For me, this was not something I even had to be told—though I was, many times, by many people—because I implicitly understood that this kind of teleology was woven into the fibers of my world. I also knew that rejecting a singular pursuit would be an insult to my very existence. Without this unifying reason for being alive, I would wander aimlessly into the barren void of nihilism. I’d heard about great artists who refused to create, who stepped away from their work to fritter away their time on leisure, and I knew this was a life of tragedy.
Likewise, I understood that sliding your attention across interests is a way to waste your gift. The more hours you put into a skill, the more skilled you become—right? To treat your gift with the proper deference, you must exhaust yourself into it.
Within this paradigm, the most unfortunate people are those who do not have a single, clear vocation. These types float from job to job without a trajectory; they are vagabonds who have given up on greatness.

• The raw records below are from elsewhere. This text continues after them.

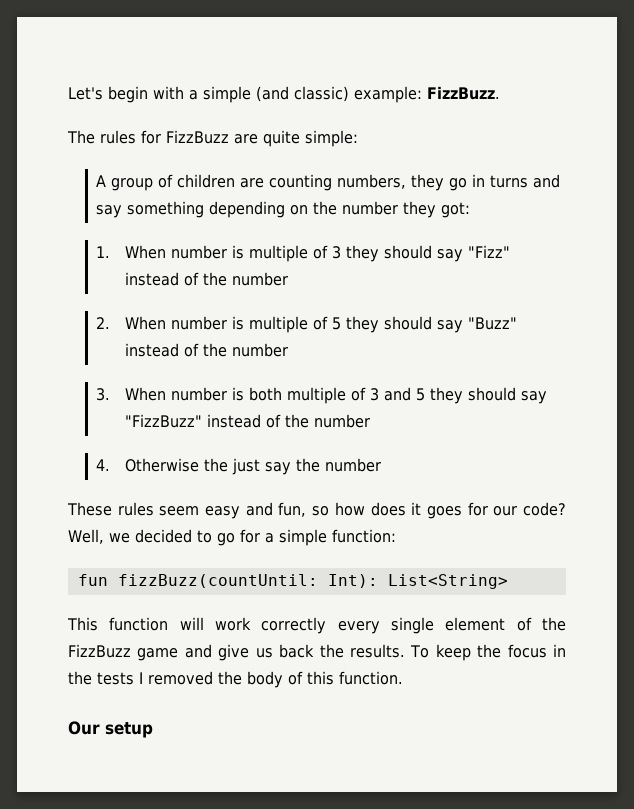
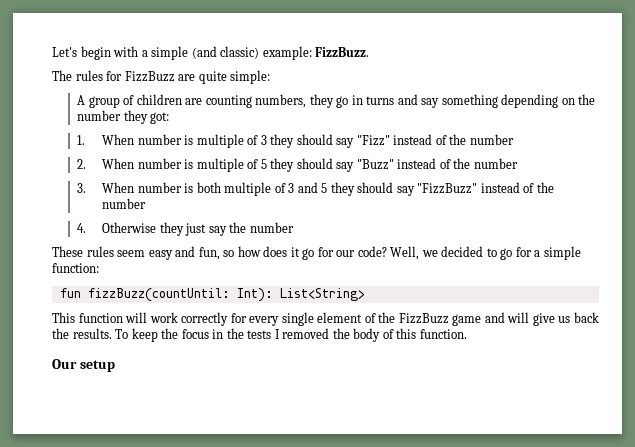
- 4. Otherwise the just say the number
+ 4. Otherwise they just say the number
- These rules seem easy and fun, so how does it goes for our code?
+ These rules seem easy and fun, so how does it go for our code?
- This function will work correctly every single element of the FizzBuzz game and give us back the results.
+ This function will work correctly for every single element of the FizzBuzz game and will give us back the results.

This may sound a little dramatic, but somewhere inside me, these beliefs are there—and as a lifelong generalist, I spend every day rubbing up against them.
…
16. Let’s talk about mastery. Everyone wants to be a master, even if they are disgusted by the monstrous implications of the word. Mastery suggests dominance over something, but every true master knows that they are merely a supplicant at the mercy of their field, which existed long before them and will exist long after them. Anyone who believes in their own mastery likely suffers from hubris. Work hard enough at something and you watch your dominance slip ever further away.
Mastery is an illusion, a notion of a fictional purity that cannot be understood or measured in terms of time. Just look at those young savants who excel wildly after only a few years spent on their craft. For them, mastery cannot be the result of time plus work, as we all assume it is. In fact, maybe the newness of their skills is precisely what gives their work its value.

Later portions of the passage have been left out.